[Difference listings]
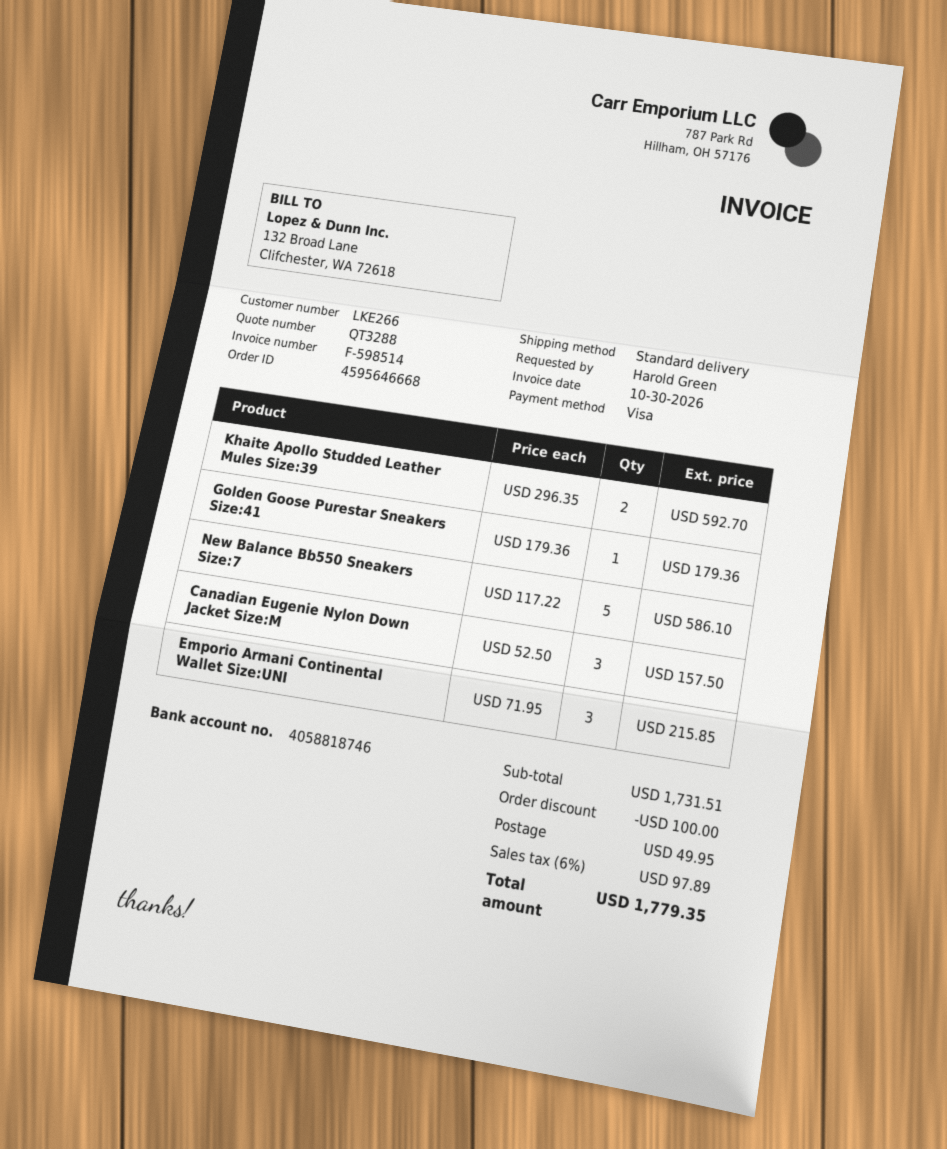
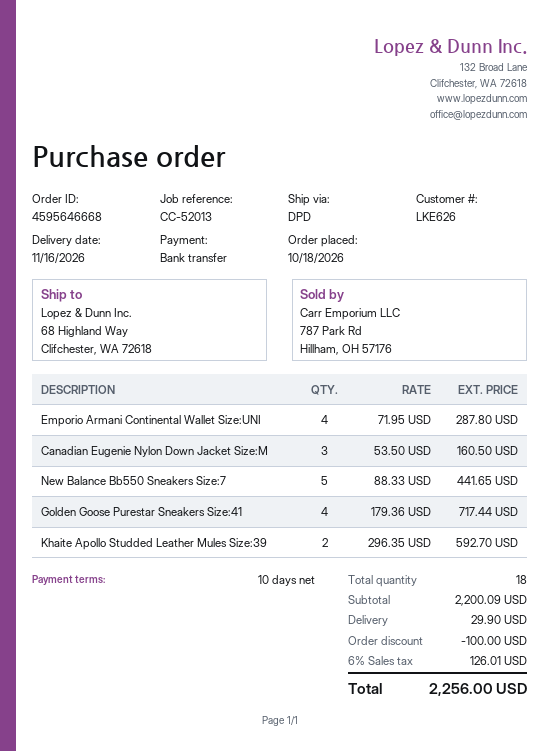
customer number: LKE266 -> LKE626
payment method: Visa -> bank transfer
shipping method: standard -> DPD
Golden Goose Purestar Sneakers Size:41: 1 x 179.36 = 179.36 -> 4 x 179.36 = 717.44
New Balance Bb550 Sneakers Size:7: 5 x 117.22 = 586.10 -> 5 x 88.33 = 441.65
Canadian Eugenie Nylon Down Jacket Size:M: 3 x 52.50 = 157.50 -> 3 x 53.50 = 160.50
Emporio Armani Continental Wallet Size:UNI: 3 x 71.95 = 215.85 -> 4 x 71.95 = 287.80
subtotal: 1731.51 -> 2200.09
shipping: 49.95 -> 29.90
tax: 6% = 97.89 -> 6% = 126.01
total: 1779.35 -> 2256.00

▶ **REQUIRED WORK**:
Scan the data above and report each line in which "Sneakers" is present.

▶ **SOLUTION FOR THIS EXERCISE**:
Golden Goose Purestar Sneakers Size:41: 1 x 179.36 = 179.36 -> 4 x 179.36 = 717.44
New Balance Bb550 Sneakers Size:7: 5 x 117.22 = 586.10 -> 5 x 88.33 = 441.65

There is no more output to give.